Al final perdimos las dos. Suele pasar.

Aunque nuestro vuelo salía a las doce del mediodía, mi madre me despertó a las cinco y media de la mañana. Encendió la luz y gritó «¡AMSTERDAM!». Se pasó la mañana corriendo de un lado a otro, asegurándose de que llevábamos adaptadores internacionales para los enchufes, comprobando setenta veces que teníamos suficientes bombonas de oxígeno, que estaban llenas, etcétera, mientras yo salía de la cama y me vestía con la ropa que había elegido para el viaje (unos vaqueros, un top rosa y una chaqueta negra por si hacía frío en el avión).

Hacia las seis y cuarto habíamos metido ya la maleta en el coche, de modo que mi madre insistió en que desayunáramos con mi padre, pese a que me negaba por principio a comer antes de que hubiera amanecido. No era una campesina rusa del siglo XIX que tenía que coger fuerzas para una dura jornada en el campo. Aun así, intenté tragarme un par de huevos mientras mi padre y mi madre disfrutaban de unas versiones caseras del McMuffin de McDonald’s, que tanto les gustaba.

—¿Por qué la comida del desayuno es comida para el desayuno? —les pregunté—. ¿Por qué no podemos desayunar un curry?

—Nefertari, come.

—Pero ¿por qué? —pregunté—. Lo digo en serio. ¿Por qué los huevos revueltos se limitan exclusivamente al desayuno? Te haces un bocadillo de beicon y no pasa nada, pero en cuanto el bocadillo lleva huevo, zas, es un desayuno.

—Cuando vuelvas, tomaremos el desayuno en la cena, ¿de acuerdo? —me contestó mi padre con la boca llena.

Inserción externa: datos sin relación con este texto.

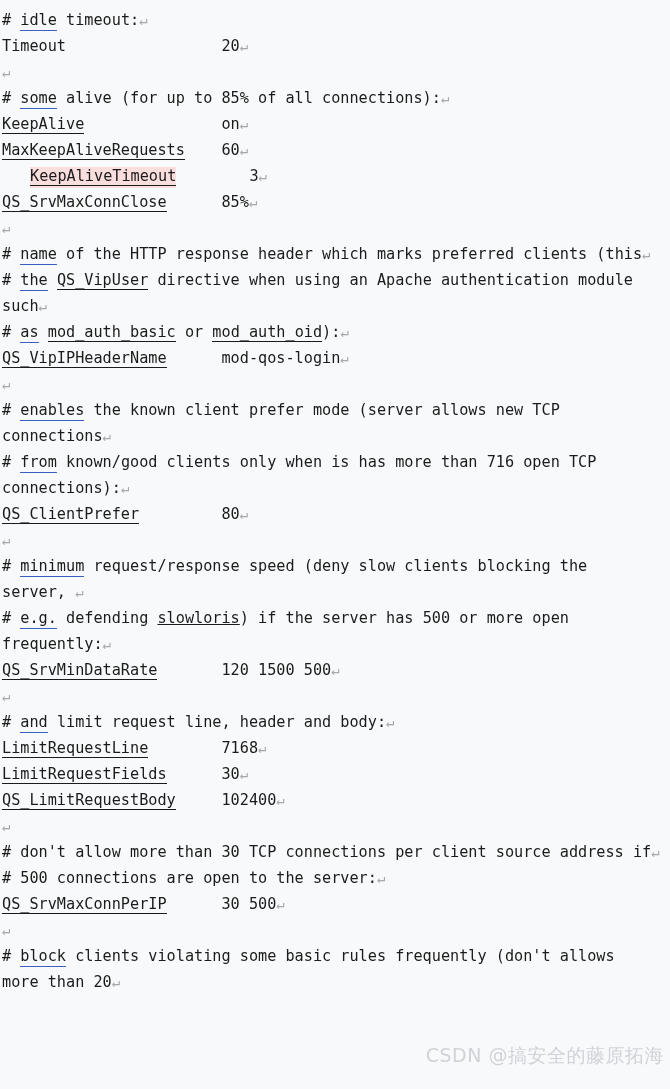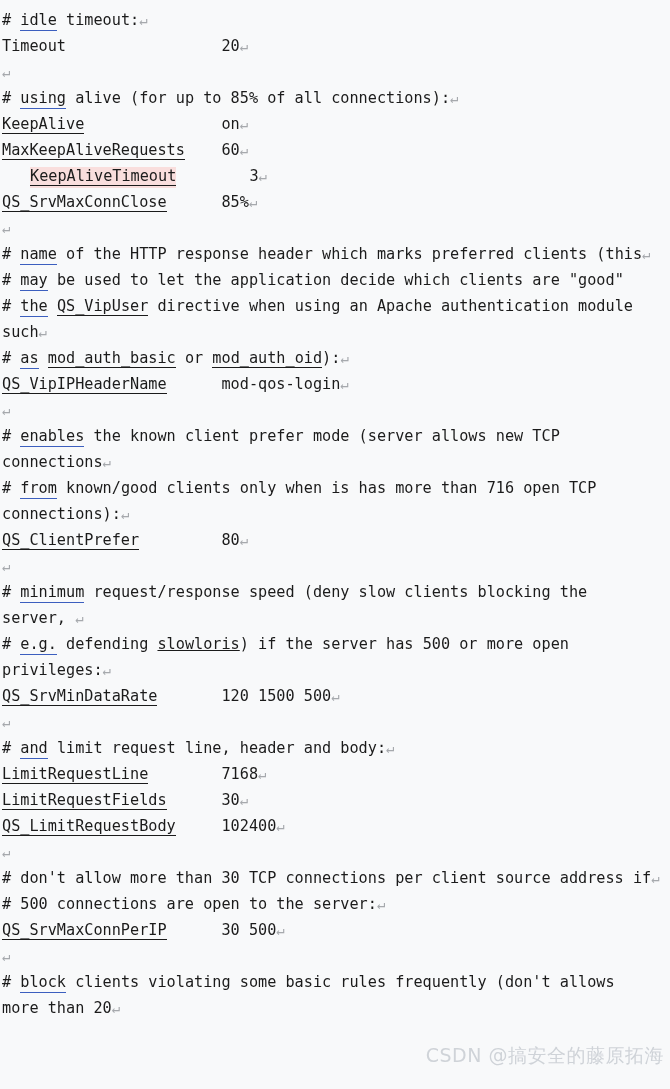"using" span.kw { text: using -> some }
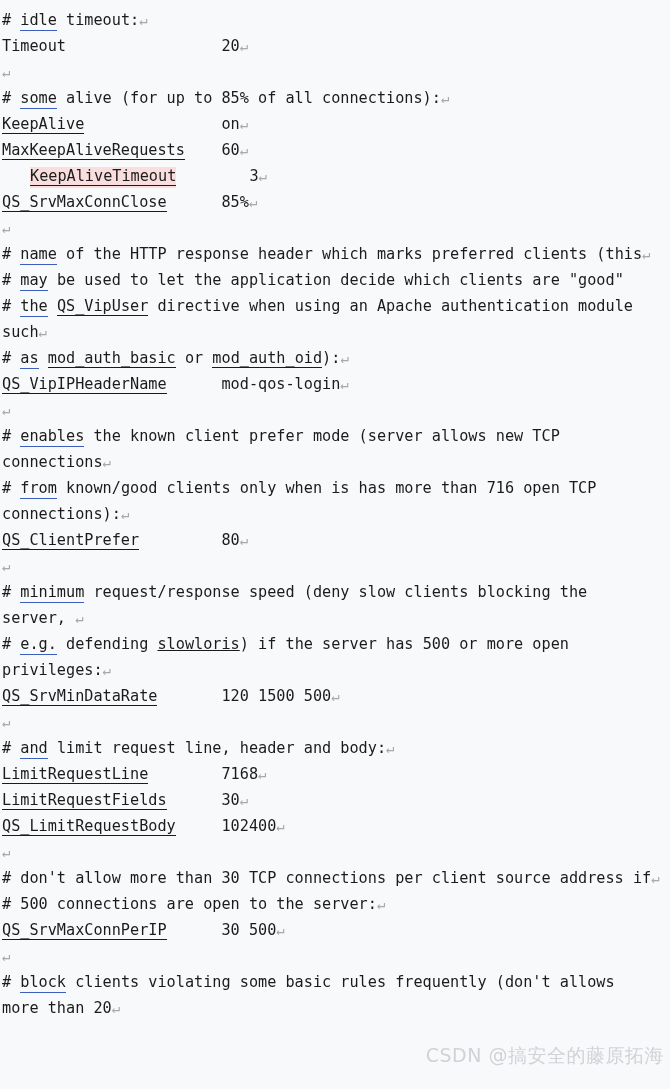"# may be used to" div.line { html: <div><span># </span><span>may</span><span> be used to let the application decide which clients are "good"</span></div> -> none }
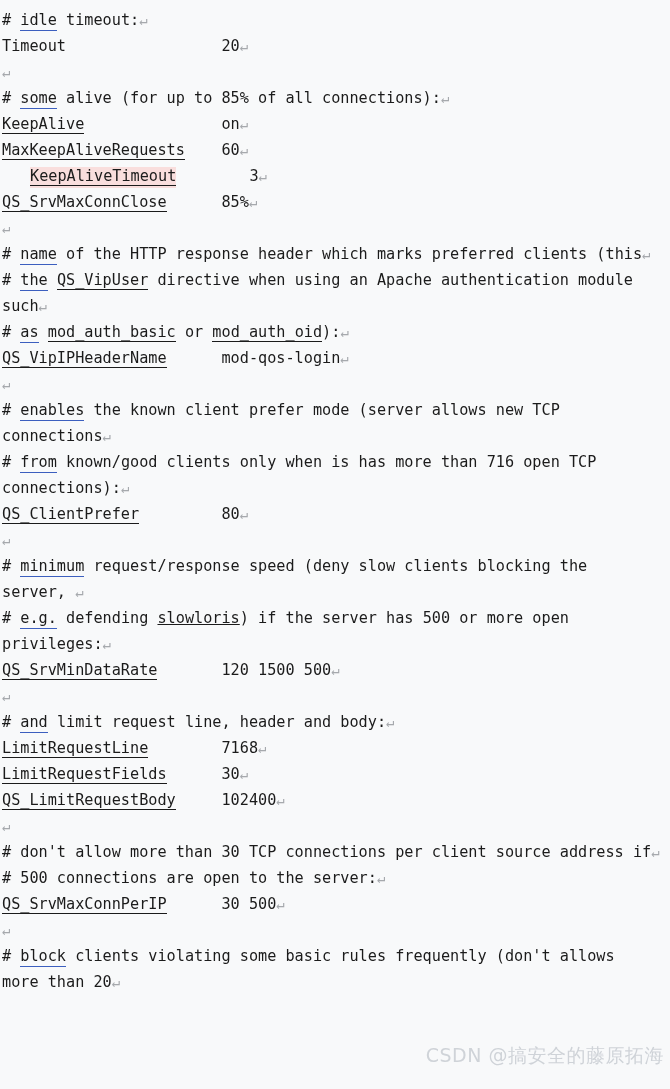"privileges:" span.plain { text: privileges -> frequently }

—No quiero tomar el desayuno en la cena —le contesté dejando los cubiertos en mi plato, que estaba casi lleno—. Lo que quiero es comer huevos revueltos para cenar sin esa ridícula idea de que una comida que incluye huevos revueltos es un desayuno, aunque te lo comas para cenar.

—Vas a tener que elegir tus batallas en la vida, Nefertari—me dijo mi madre—. Pero si este es el objetivo por el que quieres luchar, estaremos contigo.

—Bueno, algo detrás de ti —añadió mi padre.

Mi madre se rió.

Sabía que era una tontería, pero lo de los huevos revueltos no me parecía bien.

Cuando acabaron de comer, mi padre fregó los platos y nos acompañó al coche. Por supuesto, empezó a llorar y me besó en la mejilla con la cara mojada y sin afeitar.

—Te quiero. Estoy muy orgulloso de ti —me susurró apretando la nariz contra mi pómulo.

(«¿Por qué?», me pregunté).

—Gracias, papá.

—Nos vemos dentro de unos días, ¿vale, cariño? Te quiero mucho.

—Yo también te quiero, papá. —Sonreí—. Y son solo tres días.

Le dije adiós con la mano mientras salíamos del camino marcha atrás. Él se despedía también con la mano y lloraba. Se me pasó por la cabeza la idea de que seguramente estaba pensando que quizá no volvería a verme, cosa que seguramente pensaba cada mañana cuando se iba a trabajar, cosa que seguramente era una mierda.